(DIRECTIONS FOR THIS TASK)
Beginning at the line that holds "OAUTH_PROVIDER_URL | Optional" and continuing to the last line of the data below, transcribe every line word for word, without pictures.

(EXERCISE INPUT)
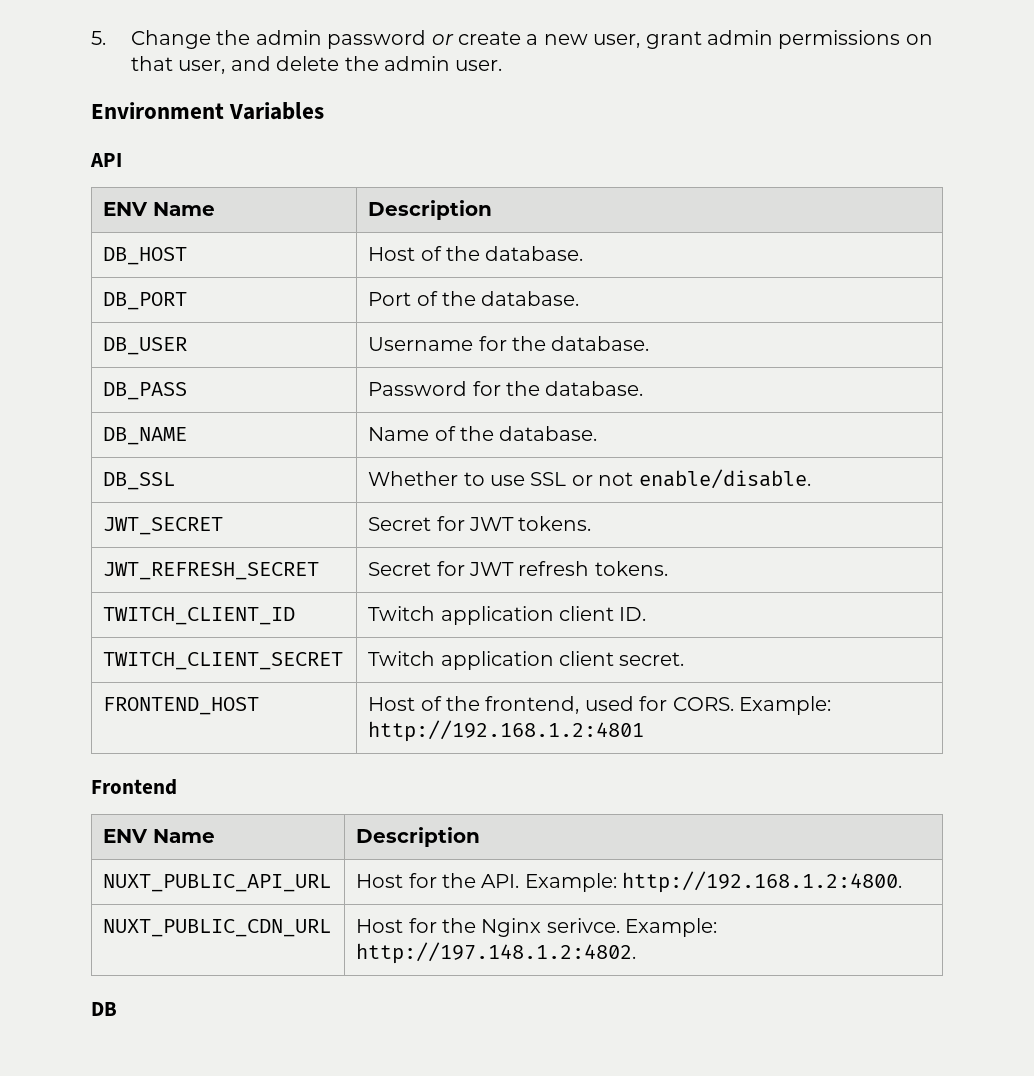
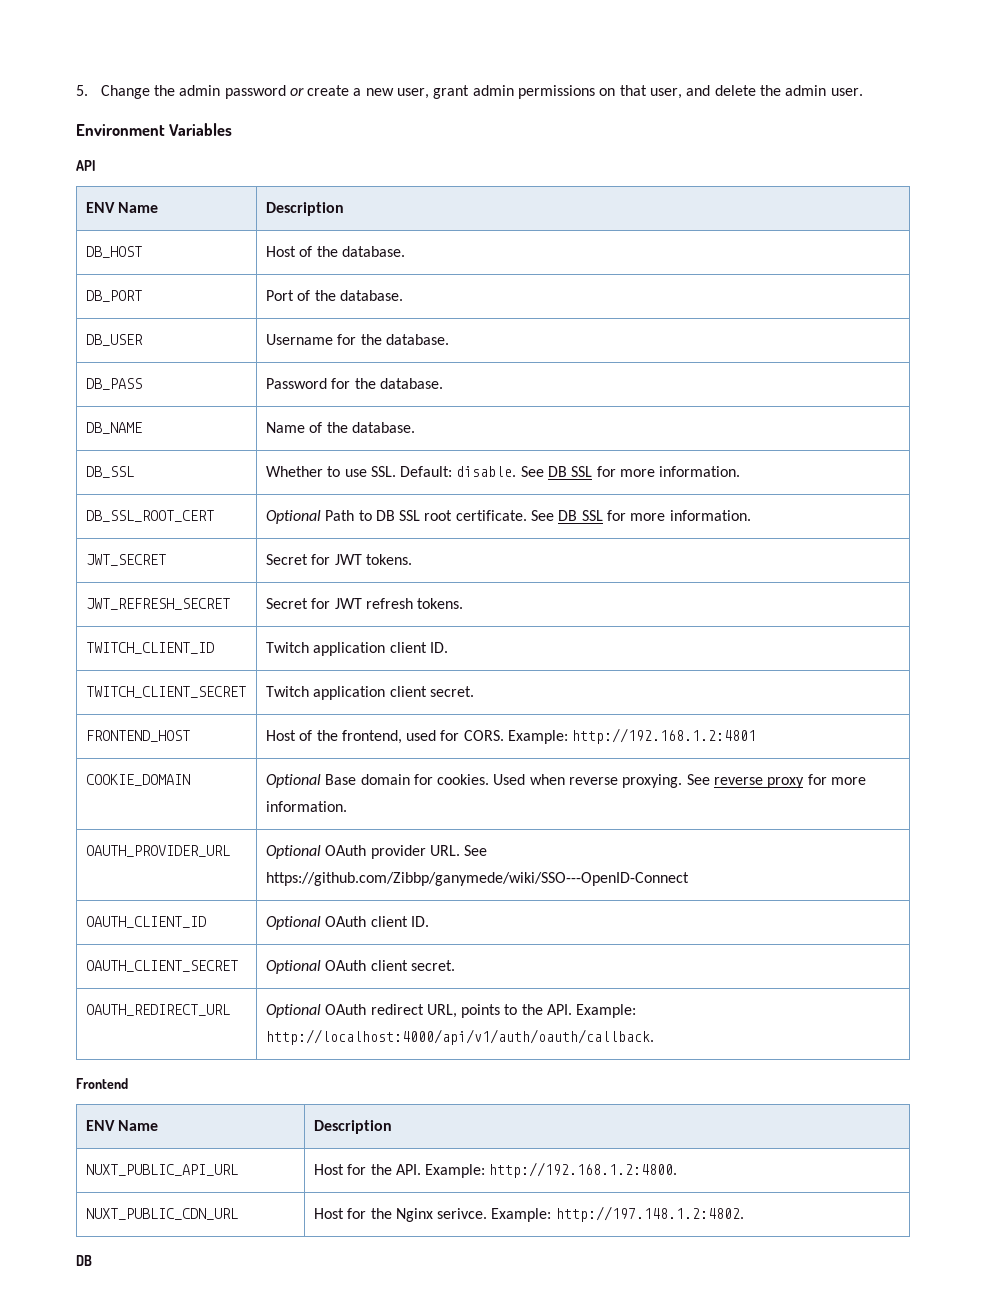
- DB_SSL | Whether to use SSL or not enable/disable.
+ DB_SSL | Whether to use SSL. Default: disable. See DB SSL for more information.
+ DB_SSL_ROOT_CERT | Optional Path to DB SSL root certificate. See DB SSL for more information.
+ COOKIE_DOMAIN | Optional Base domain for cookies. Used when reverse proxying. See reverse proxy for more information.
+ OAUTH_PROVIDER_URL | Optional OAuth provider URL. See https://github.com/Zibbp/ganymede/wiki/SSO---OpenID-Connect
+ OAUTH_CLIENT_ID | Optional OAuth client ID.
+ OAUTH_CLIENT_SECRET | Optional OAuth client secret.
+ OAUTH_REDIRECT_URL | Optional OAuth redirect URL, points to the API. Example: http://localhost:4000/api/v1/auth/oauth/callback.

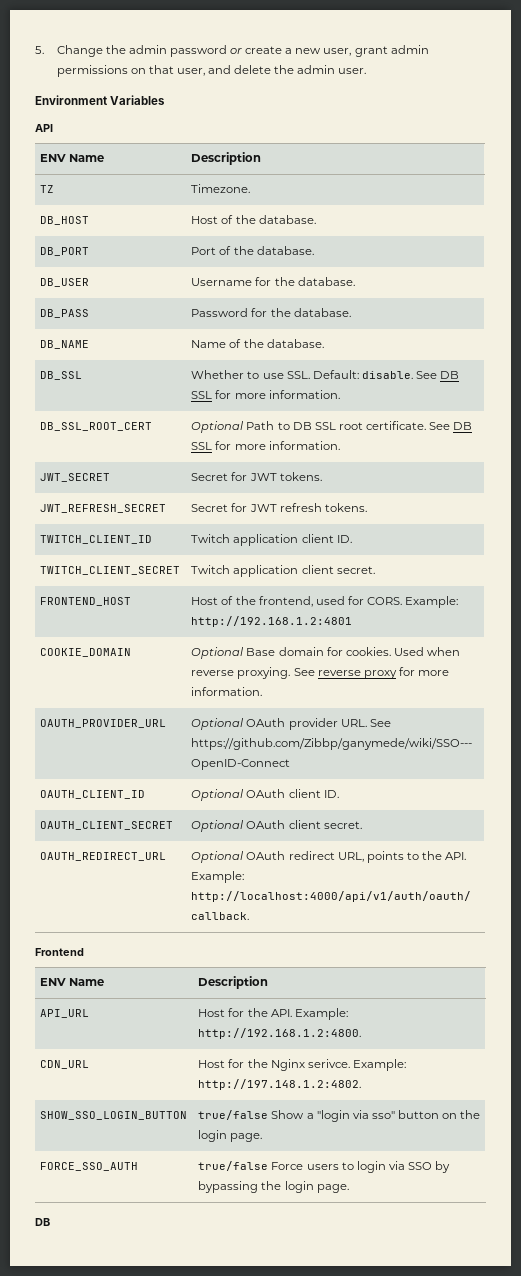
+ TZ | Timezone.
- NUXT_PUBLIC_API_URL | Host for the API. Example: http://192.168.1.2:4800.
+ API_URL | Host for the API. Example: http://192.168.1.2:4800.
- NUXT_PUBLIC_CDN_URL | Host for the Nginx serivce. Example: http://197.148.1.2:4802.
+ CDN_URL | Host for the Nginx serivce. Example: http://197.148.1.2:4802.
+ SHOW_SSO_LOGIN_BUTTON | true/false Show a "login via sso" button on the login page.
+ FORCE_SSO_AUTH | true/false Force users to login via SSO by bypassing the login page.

(SOLUTION TO THIS PROBLEM)
+ OAUTH_PROVIDER_URL | Optional OAuth provider URL. See https://github.com/Zibbp/ganymede/wiki/SSO---OpenID-Connect
+ OAUTH_CLIENT_ID | Optional OAuth client ID.
+ OAUTH_CLIENT_SECRET | Optional OAuth client secret.
+ OAUTH_REDIRECT_URL | Optional OAuth redirect URL, points to the API. Example: http://localhost:4000/api/v1/auth/oauth/callback.

+ TZ | Timezone.
- NUXT_PUBLIC_API_URL | Host for the API. Example: http://192.168.1.2:4800.
+ API_URL | Host for the API. Example: http://192.168.1.2:4800.
- NUXT_PUBLIC_CDN_URL | Host for the Nginx serivce. Example: http://197.148.1.2:4802.
+ CDN_URL | Host for the Nginx serivce. Example: http://197.148.1.2:4802.
+ SHOW_SSO_LOGIN_BUTTON | true/false Show a "login via sso" button on the login page.
+ FORCE_SSO_AUTH | true/false Force users to login via SSO by bypassing the login page.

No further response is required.